Where does it pay to attend college?
Report
Introduction
Our main research questions are: How does the classification of a U.S. college affect the starting and mid-career earnings of graduates from that college? Does this vary across different regions of the U.S.? To answer this, we will examine data on the median salaries throughout the career of graduates from colleges from different regions and types. We are interested in researching if there is a significant difference in salary outcomes based on the location and type of college people graduate from. Our analysis will show there is statistical evidence of a relation between a graduate’s starting salary and region of their college.
Data description
We used two datasets that were published on the Wall Street Journal obtained by Payscale, Inc. For salaries_region
, each row is a different college. The columns represent the name of the school, the region the school is located in (California, Western, Midwestern, Southern, Northeastern), the starting and mid-career median salaries, and the 10th, 25th, 75th, and 90th percentile mid-career salaries. salaries_type
, has the same columns, except the region is replaced with the type of school (Engineering, Liberal Arts, Party, Ivy League, State). This dataset was created and funded by Payscale, Inc. to learn about differences between graduates from schools in different regions of the US and whether the type of school it was had an impact on their financial outcomes. The process in data recording could have been impacted because data from schools with a small graduate class may not be an accurate representation of the entire class, depending on the sample size.

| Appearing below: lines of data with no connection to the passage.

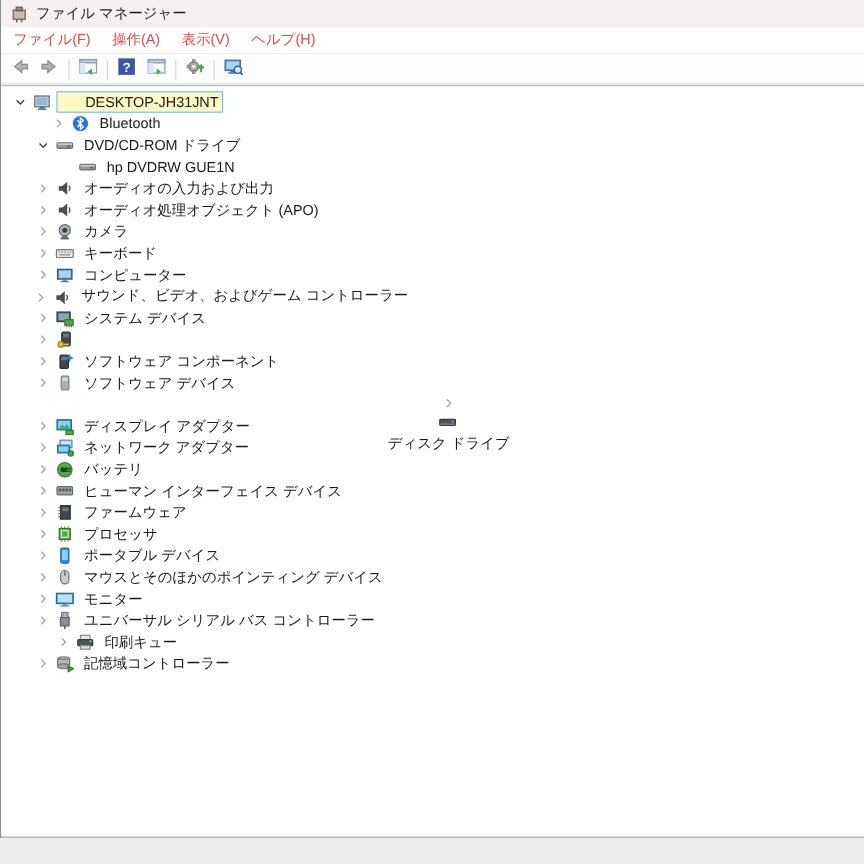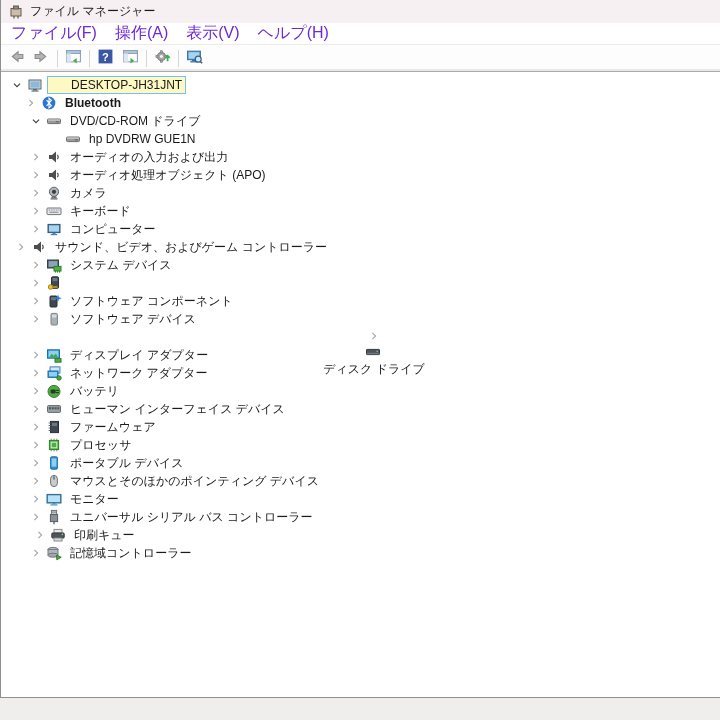"ファイル(F)" .menu-item { color: #6d28d9 -> #ef4444; font-size: 16px -> 12px }
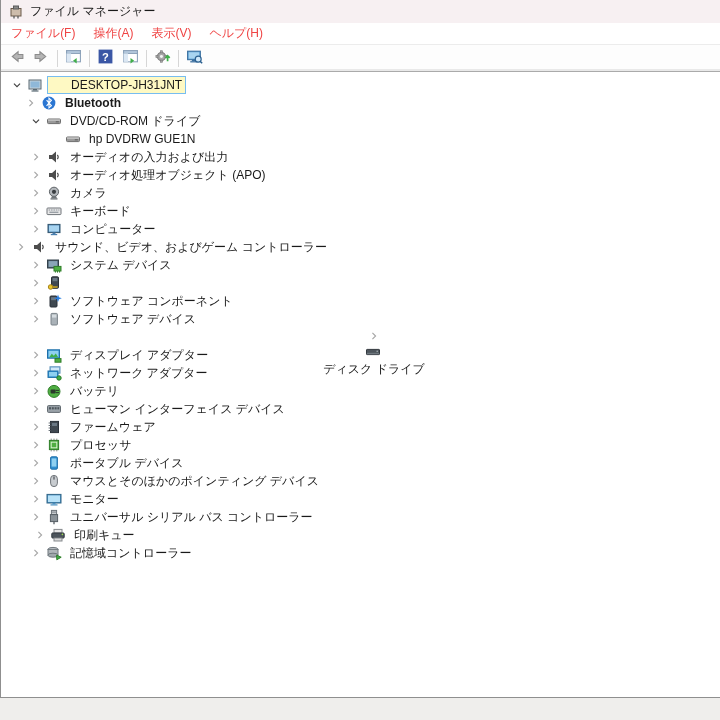"Bluetooth" div.tree-row { font-weight: bold -> none; padding-left: 22px -> 40px }
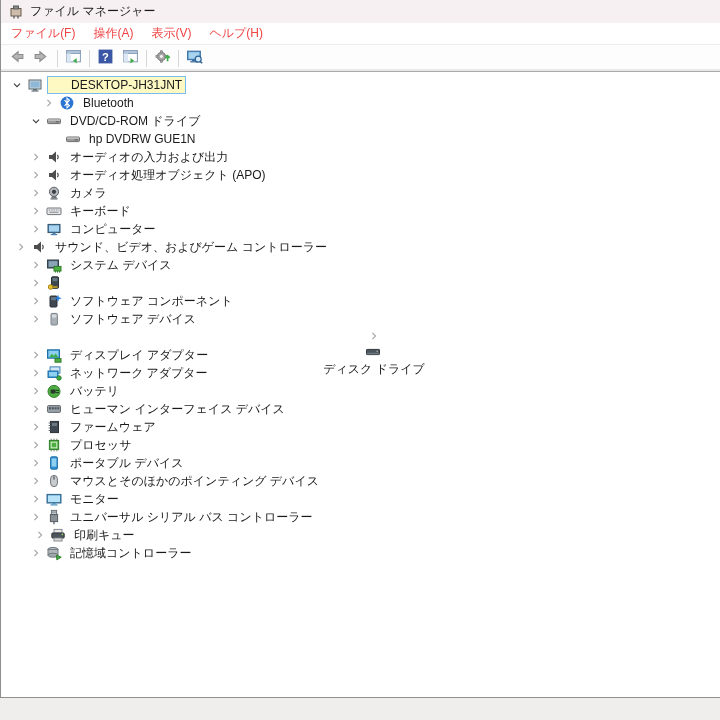"サウンド、ビデオ、およびゲーム コントローラー" div.tree-row { align-items: none -> flex-end; padding-left: 12px -> 25px }
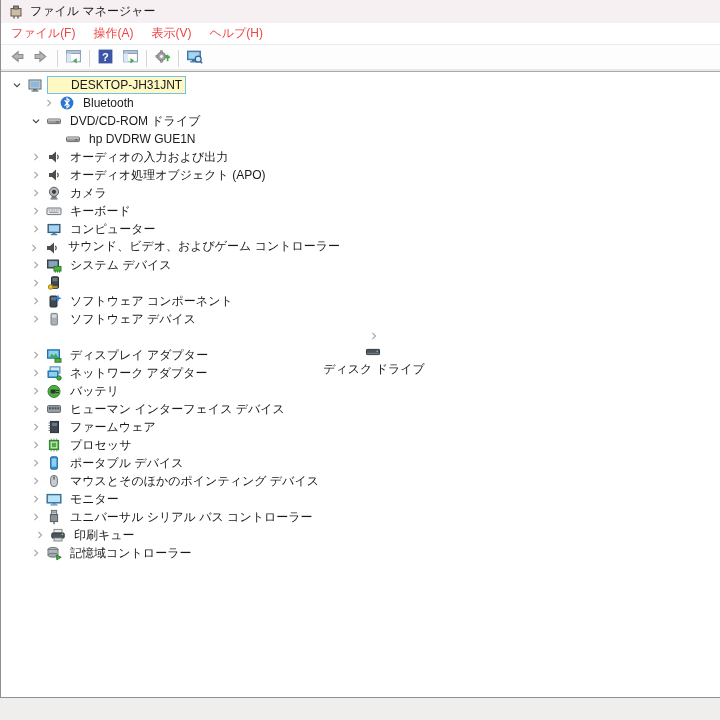"印刷キュー" div.tree-row { padding-left: 31px -> 44px }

For pre-processing the data, we created two summary datasets for salaries_type_summary
and salaries_region_summary
, to make it easier to draw conclusions and visualize the data to start of. For all the non-N/A median salaries, we converted the values to numeric. Next, we grouped by type of school/region in the US respectively and created a summary row with a row for each type of school/region, with each column containing the mean of the median salaries at each career stage. For the school type summary, we pivoted the table, so each row represents the mean of the median salaries for all values with the same type of school and career stage. For the region summary, we did the same, except each row represents the mean of the median salaries for values with the schools in the same region and career stage. Finally, we created a merged data set called salaries_joined
containing a full_join of salaries_type and salaries_region, meaning that it has a row representing every school from both sets, providing N/As in columns where data isn’t complete.
Data analysis
The first plot shows the relationship between the mean aggregate salary of graduates at different colleges and the type of college. The type of schools used for our analysis are state schools, party schools, liberal arts colleges, engineering universities, and ivy league institutions. We used a scatter plot to visualize this relationship, with each point within the same category representing a different percentile within the students who have graduated from a school of the corresponding type. By analyzing this scatter plot we can conclude that all types of schools except Ivy League schools show a similar range of salary percentiles for their graduates. Besides the ranges of these schools being very similar, we can also see they have similar starting mean salaries, with the starting mean salary for engineering graduates being a little higher than the other three types of schools. The range between percentile regions these four types of schools display is very similar. However, our scatter plot does show that graduates from engineering and liberal arts schools have a slightly higher mid-career median salary in comparison to state or party schools on the high percentiles. Ivy League schools show the largest range in salary, with the mid-career top percentiles being the highest salaries by a significant amount. The starting mean salary is similar to that of engineering schools, but the range within percentile regions is still larger than that for other types of schools, setting Ivy League schools apart.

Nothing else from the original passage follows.